OCGA § 17-7-170 (a) states a demand for trial “shall be served on the prosecutor and shall be binding only in the court in which the demand is filed.” The proper method of filing a pleading in a criminal case is outlined in OCGA § 17-1-1 (d), which directs that “[t]he filing of pleadings and other papers with the court shall be made by filing *499them with the clerk of the court.” In the civil context we have held: “A paper is said to be filed when it is delivered to the proper officer, and by him received to be kept on file, and a certificate of the clerk, entered upon the paper at the time it is filed, is the best evidence of such filing.” (Citations and punctuation omitted.) Brown v. Webb, 224 Ga. App. 856, 857 (482 SE2d 382) (1997). However, “where a pleading has been delivered for filing to the clerk, it will be deemed filed even though that officer fails to make the proper entry of filing thereon.” (Citations and punctuation omitted.) Lavan v. Philips, 184 Ga. App. 573, 574 (362 SE2d 138) (1987).

Decided July 9, 2001. Corinne Mull-Milsteen, for appellant. J. Tom Morgan, District Attorney, Jennifer M. Daniels, Assistant District Attorney, for appellee. -

In this case, the demand for trial was not “delivered for filing to the clerk.” Rather, the trial court found that the demand was delivered to the court administrator’s office. Moreover, there is no evidence that the demand was ever received in the clerk’s office. A trial court’s findings of fact will not be disturbed unless they are clearly erroneous. Johnson v. State, 203 Ga. App. 896, 897 (3) (418 SE2d 155) (1992). The evidence supports the trial court’s finding that the demand for trial was not filed in the clerk’s office. Accordingly, we must affirm the denial of the defendant’s motion to acquit him of the offenses for which he was charged.

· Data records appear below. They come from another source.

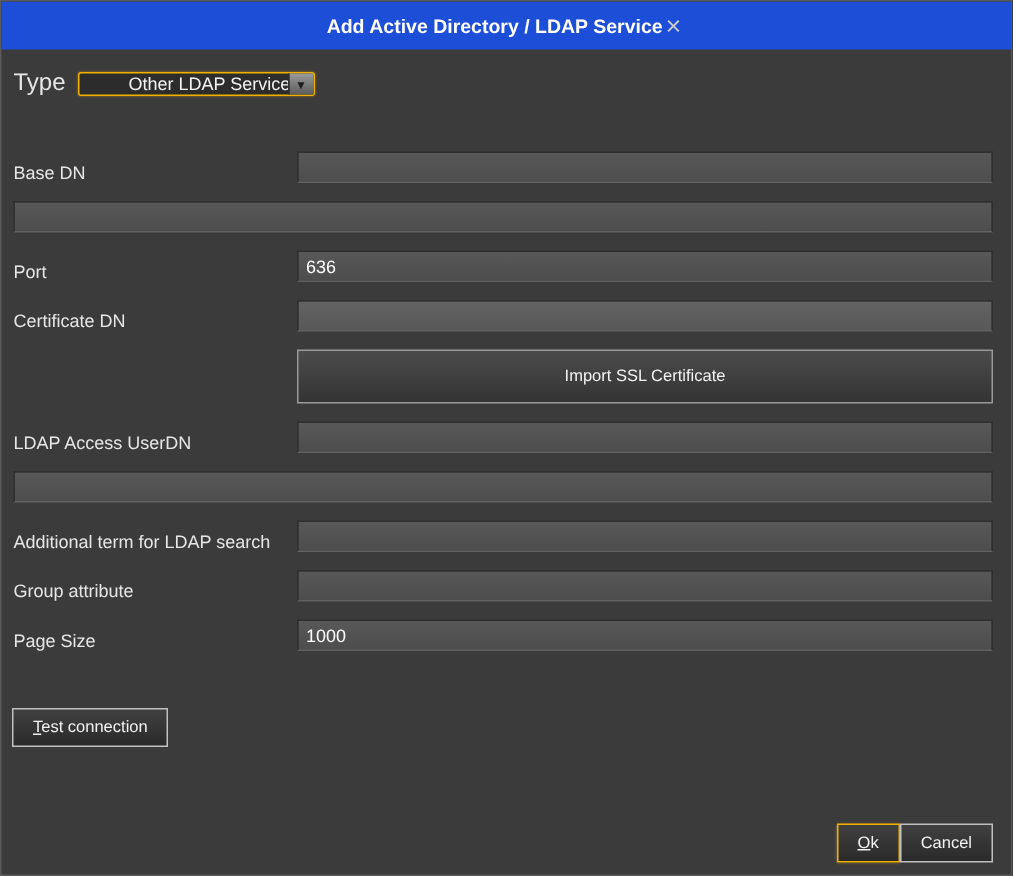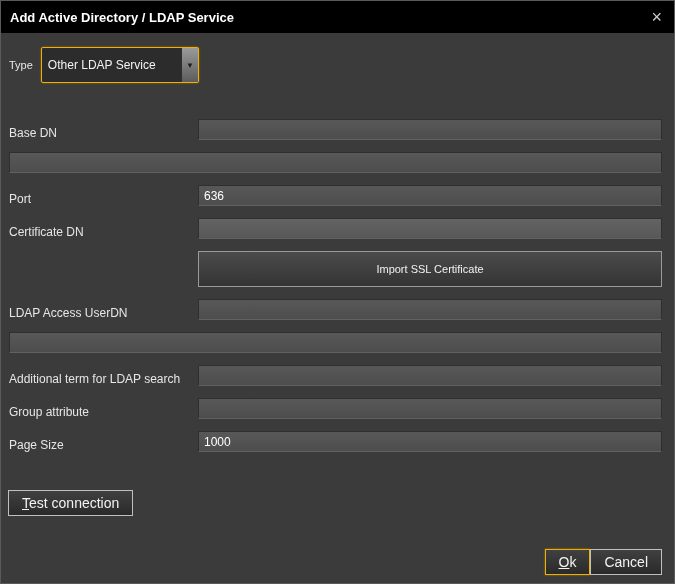--- a/index.html
+++ b/index.html
@@ -16,8 +16,8 @@
 
   .titlebar {
     height: 32px;
-    background: #000000;
-    display: flex; align-items: center; justify-content: space-between;
+    background: #1d4ed8;
+    display: flex; align-items: center; justify-content: center;
     padding: 0 10px 0 9px;
   }
   .titlebar .title { color: #ffffff; font-weight: bold; font-size: 13px; }

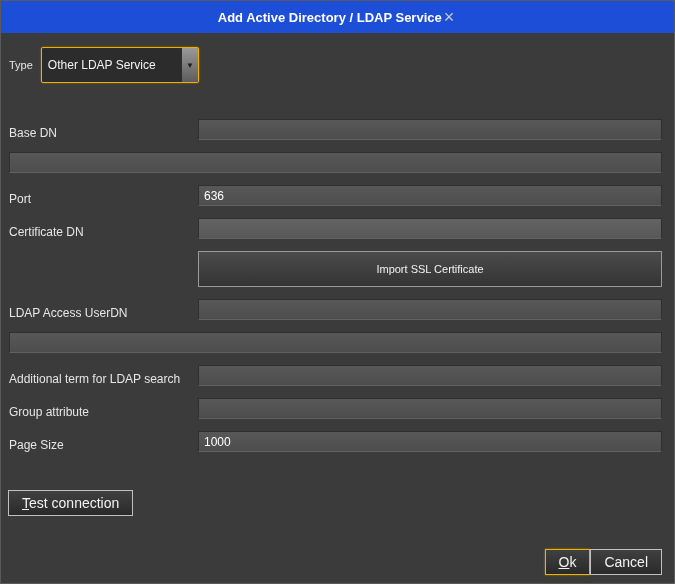--- a/index.html
+++ b/index.html
@@ -30,7 +30,7 @@
 
   
   .type-row { display: flex; align-items: center; margin-bottom: 36px; }
-  .type-row .lbl-inline { color: #e6e6e6; font-size: 11px; margin-right: 8px; }
+  .type-row .lbl-inline { color: #e6e6e6; font-size: 16px; margin-right: 8px; }
   .select {
     display: flex; align-items: stretch;
     width: 158px; height: 36px;

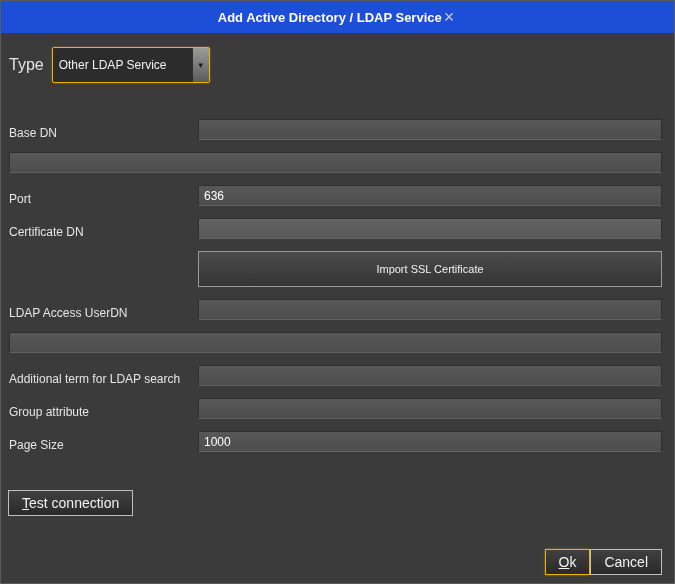--- a/index.html
+++ b/index.html
@@ -33,12 +33,13 @@
   .type-row .lbl-inline { color: #e6e6e6; font-size: 16px; margin-right: 8px; }
   .select {
     display: flex; align-items: stretch;
-    width: 158px; height: 36px;
+    width: 158px; height: 16px;
     background: #2c2c2c;
     border: 1px solid #f0b000;
     border-radius: 2px;
     box-shadow: 0 0 2px rgba(240,176,0,0.55);
     cursor: default;
+    padding-left: 27px;
   }
   .select .select-value {
     flex: 1; color: #f2f2f2; font-size: 12px;

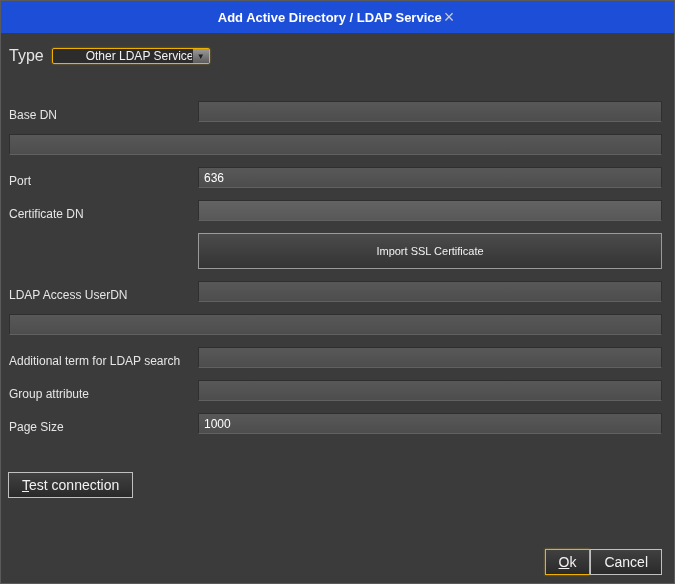--- a/index.html
+++ b/index.html
@@ -84,7 +84,7 @@
   .btn {
     background: linear-gradient(#404040, #2a2a2a);
     border: 1px solid #c0c0c0;
-    color: #f2f2f2; font-size: 14px;
+    color: #f2f2f2; font-size: 11px;
     height: 26px; padding: 0 13px;
     font-family: "Liberation Sans", sans-serif;
     cursor: default;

Defense counsel argues that Patten took all reasonable measures to assure receipt by the clerk’s office. However, substantial compliance with OCGA § 17-7-170 is insufficient to trigger a discharge and acquittal. “The dismissal of a criminal case pursuant to OCGA § 17-7-170 is an extreme sanction which can be invoked only if there has been a strict compliance with the statute.” Carter v. State, 226 Ga. App. 198 (486 SE2d 79) (1997); accord Maddox v. State, 218 Ga. App. 320, 322 (1) (461 SE2d 286) (1995).

Judgment affirmed.

Blackburn, C. J., and Pope, P. J., concur.

The record shows that one of the officers has undergone two shoulder surgeries.

The prosecutor has attached an affidavit to her brief stating that she was unaware of the demand until the arraignment; however, attachments that were not included in the record below cannot be considered on appeal. Jones v. State, 224 Ga. App. 340, 341 (2) (480 SE2d 618) (1997).

The trial court also found that the demand for a speedy indictment was a nullity as Patten had already been indicted. No ruling was made as to the validity of the second demand for trial; it is not challenged on appeal; and we express no opinion thereon.